- [The problem] The data below should be retyped exactly, with the pictures left out.

- [Listed records]
※ ※ ※

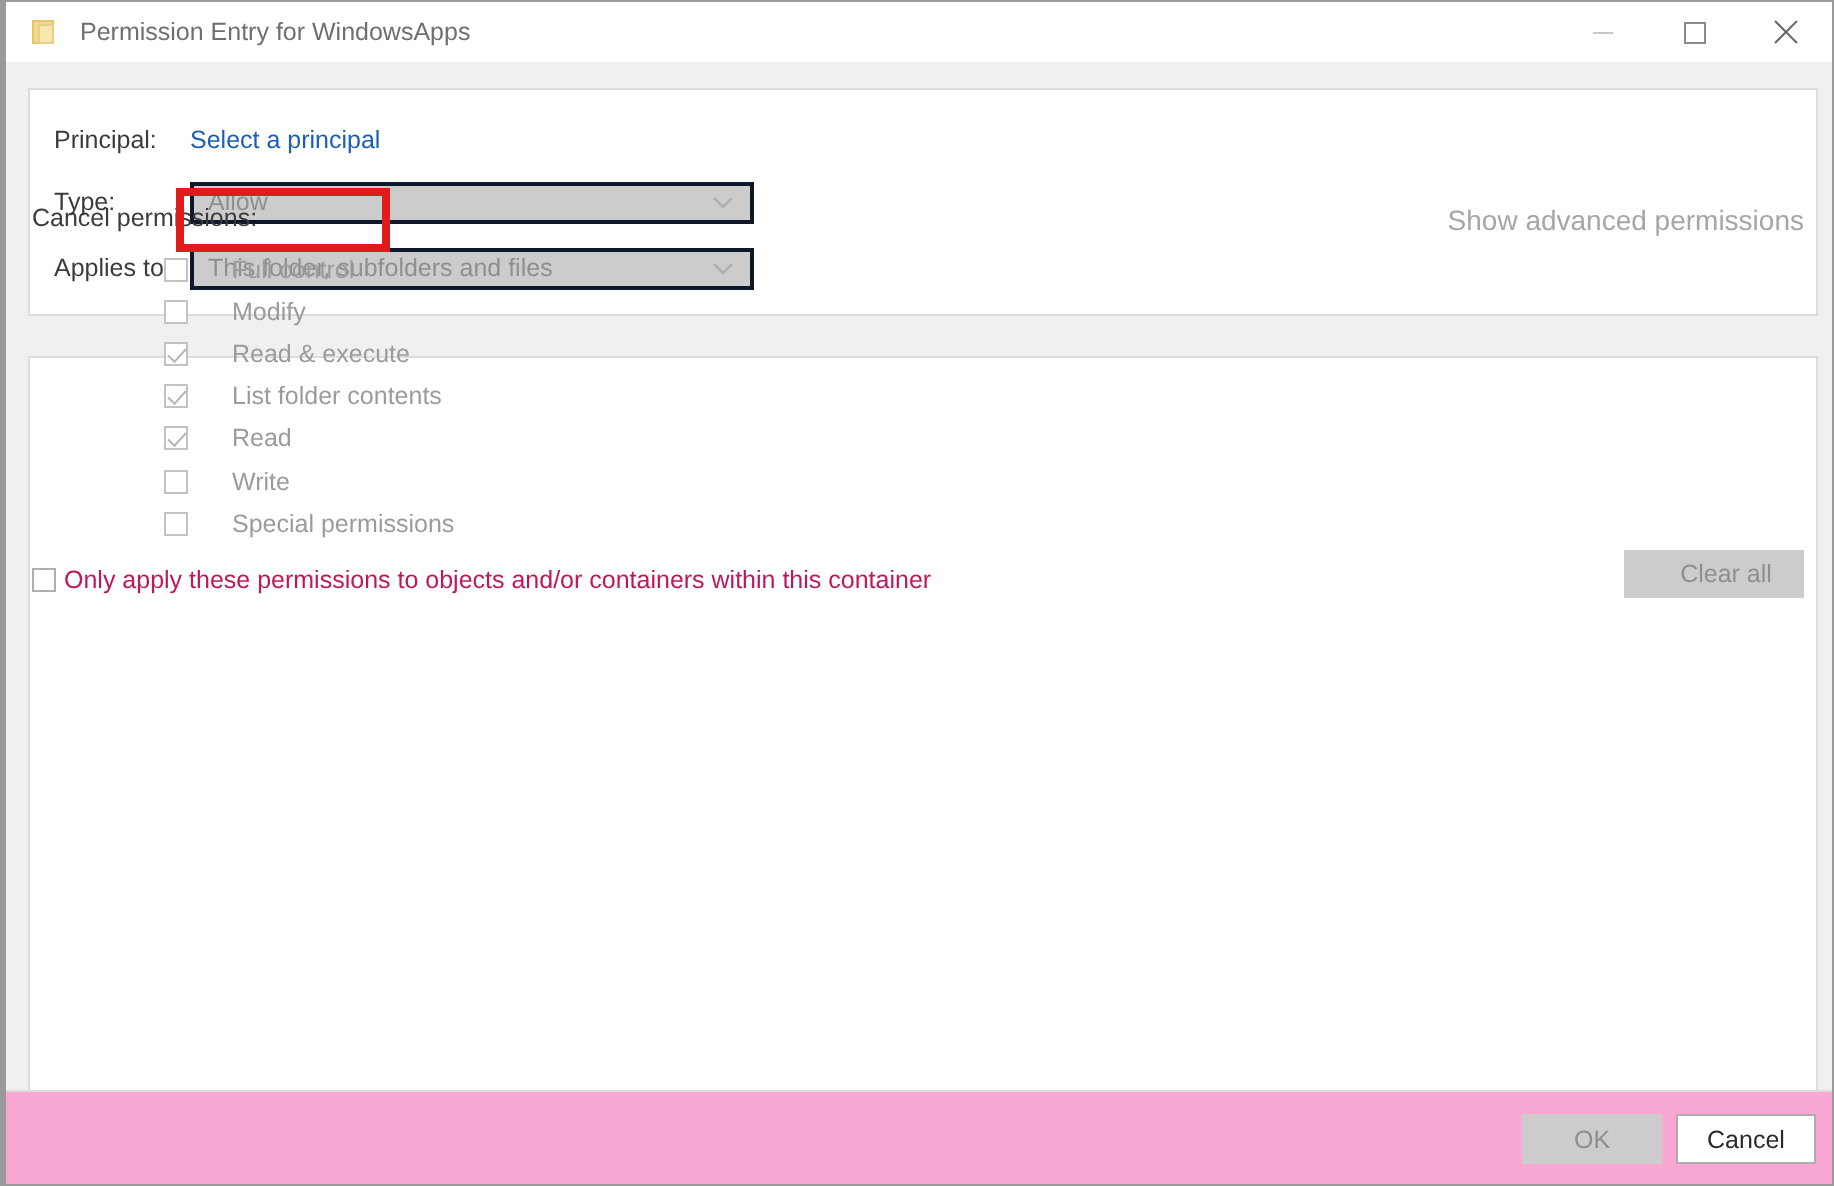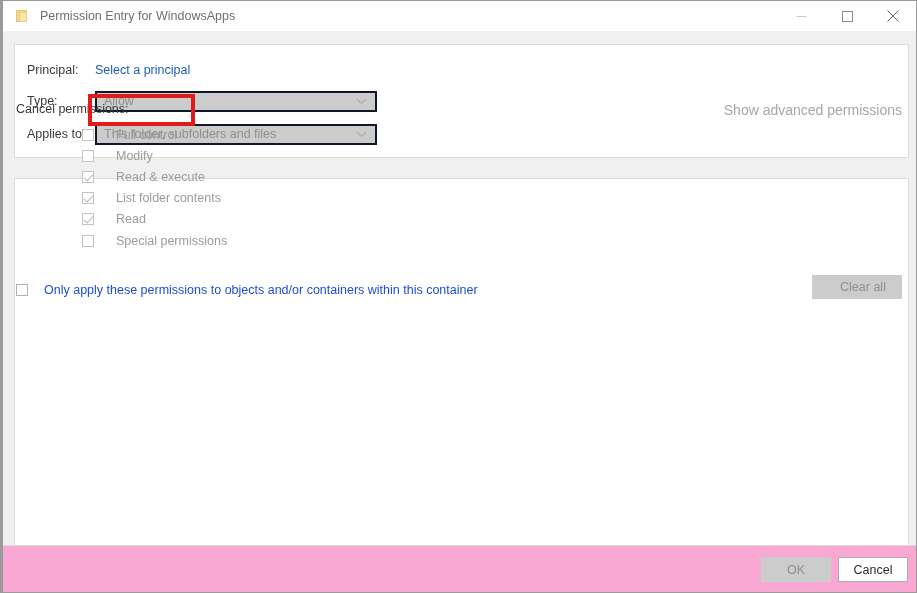--- a/index.html
+++ b/index.html
@@ -270,22 +270,22 @@
   
   .only-apply {
     position: absolute;
     left: 13px;
     top: 240px;
     display: flex;
     align-items: center;
   }
   .only-apply .cb-label {
     font-size: 12.5px;
-    color: #1d4ed8;
-    margin-left: 16px;
+    color: #be185d;
+    margin-left: 4px;
     white-space: nowrap;
   }
 
   
   .btn {
     font-family: "Liberation Sans", sans-serif;
     font-size: 12.5px;
     box-sizing: border-box;
     display: flex;
     align-items: center;
@@ -430,20 +430,24 @@
       <div class="perm-item">
         <div class="cb checked"></div>
         <div class="cb-label">List folder contents</div>
       </div>
 
       <div class="perm-item">
         <div class="cb checked"></div>
         <div class="cb-label">Read</div>
       </div>
 
+      <div class="perm-item">
+        <div class="cb"></div>
+        <div class="cb-label">Write</div>
+      </div>
 
       <div class="perm-item">
         <div class="cb"></div>
         <div class="cb-label">Special permissions</div>
       </div>
 
     </div>
 
     <div class="only-apply">
       <div class="cb enabled"></div>

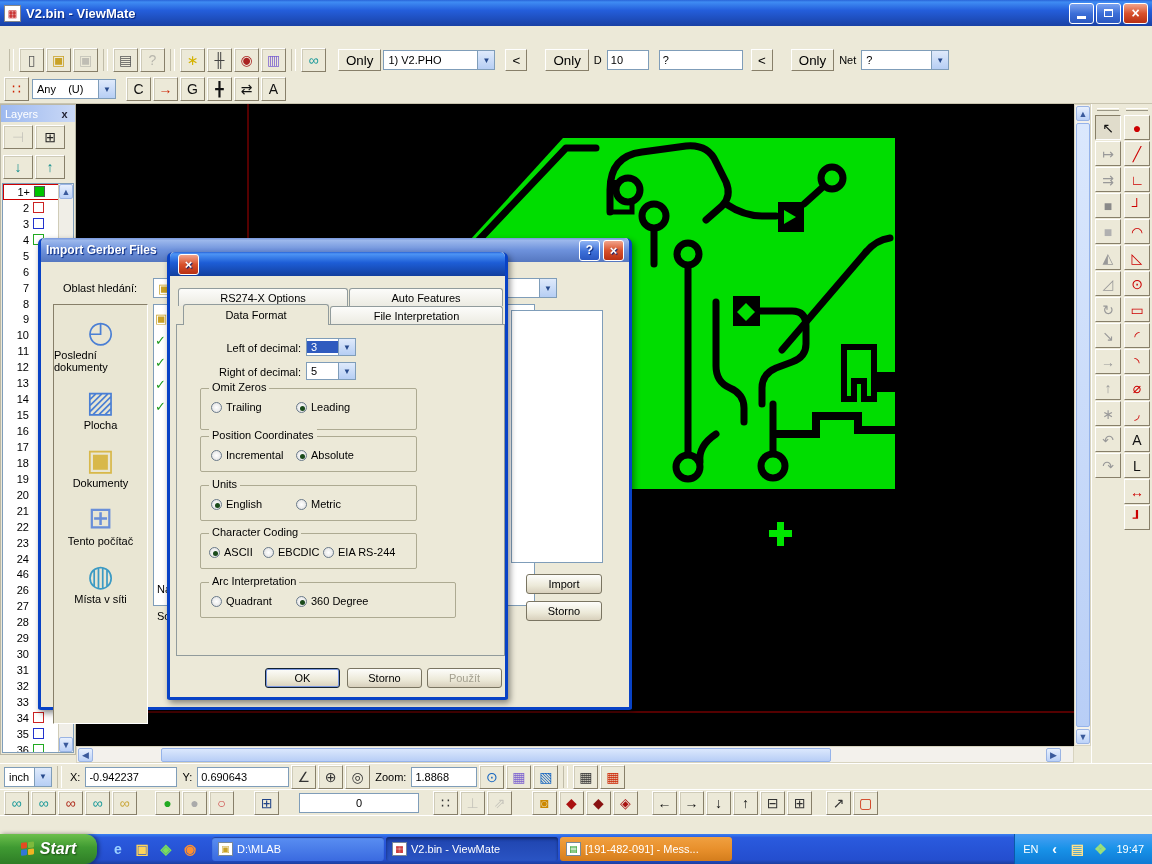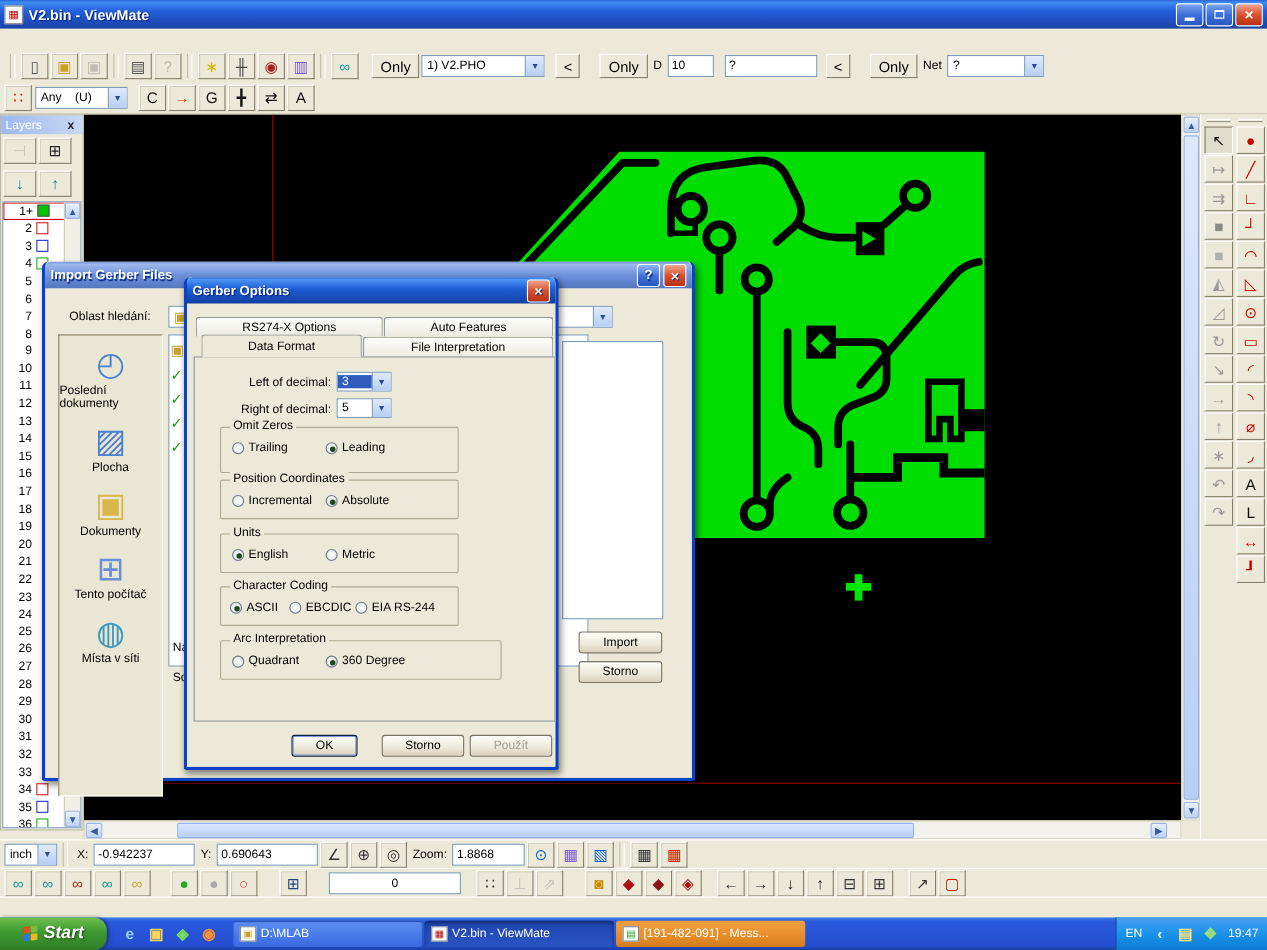--- a/index.html
+++ b/index.html
@@ -468,21 +468,21 @@
         <div class="lrow">
           <span class="lnum">22</span>
         </div>
         <div class="lrow">
           <span class="lnum">23</span>
         </div>
         <div class="lrow">
           <span class="lnum">24</span>
         </div>
         <div class="lrow">
-          <span class="lnum">25</span>
+          <span class="lnum">46</span>
         </div>
         <div class="lrow">
           <span class="lnum">26</span>
         </div>
         <div class="lrow">
           <span class="lnum">27</span>
         </div>
         <div class="lrow">
           <span class="lnum">28</span>
         </div>
@@ -572,21 +572,20 @@
       </div>
     <div class="abs" style="left:470px;top:72px;width:92px;height:253px;background:#fff;border:1px solid #7f9db9;"></div>
     <button class="xpbtn" style="left:485px;top:336px;width:76px;">Import</button>
     <button class="xpbtn" style="left:485px;top:363px;width:76px;">Storno</button>
     <span class="abs" style="left:116px;top:345px;">Ná</span>
     <span class="abs" style="left:116px;top:372px;">So</span>
   </div>
 
   <div class="abs dlg" style="left:167px;top:252px;width:341px;height:448px;">
     <div class="dlg-title active">
-      <span class="t">Gerber Options</span>
       <span class="title-btn red">×</span>
     </div>
     <div class="tab" style="left:8px;top:36px;width:170px;">RS274-X Options</div>
     <div class="tab" style="left:179px;top:36px;width:154px;">Auto Features</div>
     <div class="tab active" style="left:13px;top:52px;width:146px;">Data Format</div>
     <div class="tab" style="left:160px;top:54px;width:173px;">File Interpretation</div>
     <div class="tabpage" style="left:6px;top:72px;width:329px;height:332px;"></div>
     <span class="abs" style="left:47px;top:90px;width:84px;text-align:right;">Left of decimal:</span>
     <div class="abs xp-combo" style="left:136px;top:86px;width:50px;height:18px;">
       <span class="combo-val" style="background:#2f5bbf;color:#fff;">3</span>
@@ -651,21 +650,21 @@
           <label class="radio" style="left: 10px;">
             <span class="rdot"></span>
             <span>Quadrant</span>
           </label>
           <label class="radio" style="left: 95px;">
             <span class="rdot on"></span>
             <span>360 Degree</span>
           </label>
         </div>
       </div>
-    <button class="xpbtn default" style="left:95px;top:416px;width:60px;">OK</button>
+    <button class="xpbtn default" style="left:95px;top:416px;width:75px;">OK</button>
     <button class="xpbtn" style="left:177px;top:416px;width:75px;">Storno</button>
     <button class="xpbtn disabled" style="left:257px;top:416px;width:75px;">Použít</button>
   </div>
 
   <div class="abs statrow" style="top:763px;">
     <div class="xp-combo" style="width:48px;height:20px;">
       <span class="combo-val">inch</span>
       <span class="combo-btn">▼</span>
     </div>
     <span class="tbsep"></span>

※ ※ ※

- [Solution]
--- a/index.html
+++ b/index.html
@@ -270,22 +270,22 @@
   
   .only-apply {
     position: absolute;
     left: 13px;
     top: 240px;
     display: flex;
     align-items: center;
   }
   .only-apply .cb-label {
     font-size: 12.5px;
-    color: #1d4ed8;
-    margin-left: 16px;
+    color: #be185d;
+    margin-left: 4px;
     white-space: nowrap;
   }
 
   
   .btn {
     font-family: "Liberation Sans", sans-serif;
     font-size: 12.5px;
     box-sizing: border-box;
     display: flex;
     align-items: center;
@@ -430,20 +430,24 @@
       <div class="perm-item">
         <div class="cb checked"></div>
         <div class="cb-label">List folder contents</div>
       </div>
 
       <div class="perm-item">
         <div class="cb checked"></div>
         <div class="cb-label">Read</div>
       </div>
 
+      <div class="perm-item">
+        <div class="cb"></div>
+        <div class="cb-label">Write</div>
+      </div>
 
       <div class="perm-item">
         <div class="cb"></div>
         <div class="cb-label">Special permissions</div>
       </div>
 
     </div>
 
     <div class="only-apply">
       <div class="cb enabled"></div>

--- a/index.html
+++ b/index.html
@@ -468,21 +468,21 @@
         <div class="lrow">
           <span class="lnum">22</span>
         </div>
         <div class="lrow">
           <span class="lnum">23</span>
         </div>
         <div class="lrow">
           <span class="lnum">24</span>
         </div>
         <div class="lrow">
-          <span class="lnum">25</span>
+          <span class="lnum">46</span>
         </div>
         <div class="lrow">
           <span class="lnum">26</span>
         </div>
         <div class="lrow">
           <span class="lnum">27</span>
         </div>
         <div class="lrow">
           <span class="lnum">28</span>
         </div>
@@ -572,21 +572,20 @@
       </div>
     <div class="abs" style="left:470px;top:72px;width:92px;height:253px;background:#fff;border:1px solid #7f9db9;"></div>
     <button class="xpbtn" style="left:485px;top:336px;width:76px;">Import</button>
     <button class="xpbtn" style="left:485px;top:363px;width:76px;">Storno</button>
     <span class="abs" style="left:116px;top:345px;">Ná</span>
     <span class="abs" style="left:116px;top:372px;">So</span>
   </div>
 
   <div class="abs dlg" style="left:167px;top:252px;width:341px;height:448px;">
     <div class="dlg-title active">
-      <span class="t">Gerber Options</span>
       <span class="title-btn red">×</span>
     </div>
     <div class="tab" style="left:8px;top:36px;width:170px;">RS274-X Options</div>
     <div class="tab" style="left:179px;top:36px;width:154px;">Auto Features</div>
     <div class="tab active" style="left:13px;top:52px;width:146px;">Data Format</div>
     <div class="tab" style="left:160px;top:54px;width:173px;">File Interpretation</div>
     <div class="tabpage" style="left:6px;top:72px;width:329px;height:332px;"></div>
     <span class="abs" style="left:47px;top:90px;width:84px;text-align:right;">Left of decimal:</span>
     <div class="abs xp-combo" style="left:136px;top:86px;width:50px;height:18px;">
       <span class="combo-val" style="background:#2f5bbf;color:#fff;">3</span>
@@ -651,21 +650,21 @@
           <label class="radio" style="left: 10px;">
             <span class="rdot"></span>
             <span>Quadrant</span>
           </label>
           <label class="radio" style="left: 95px;">
             <span class="rdot on"></span>
             <span>360 Degree</span>
           </label>
         </div>
       </div>
-    <button class="xpbtn default" style="left:95px;top:416px;width:60px;">OK</button>
+    <button class="xpbtn default" style="left:95px;top:416px;width:75px;">OK</button>
     <button class="xpbtn" style="left:177px;top:416px;width:75px;">Storno</button>
     <button class="xpbtn disabled" style="left:257px;top:416px;width:75px;">Použít</button>
   </div>
 
   <div class="abs statrow" style="top:763px;">
     <div class="xp-combo" style="width:48px;height:20px;">
       <span class="combo-val">inch</span>
       <span class="combo-btn">▼</span>
     </div>
     <span class="tbsep"></span>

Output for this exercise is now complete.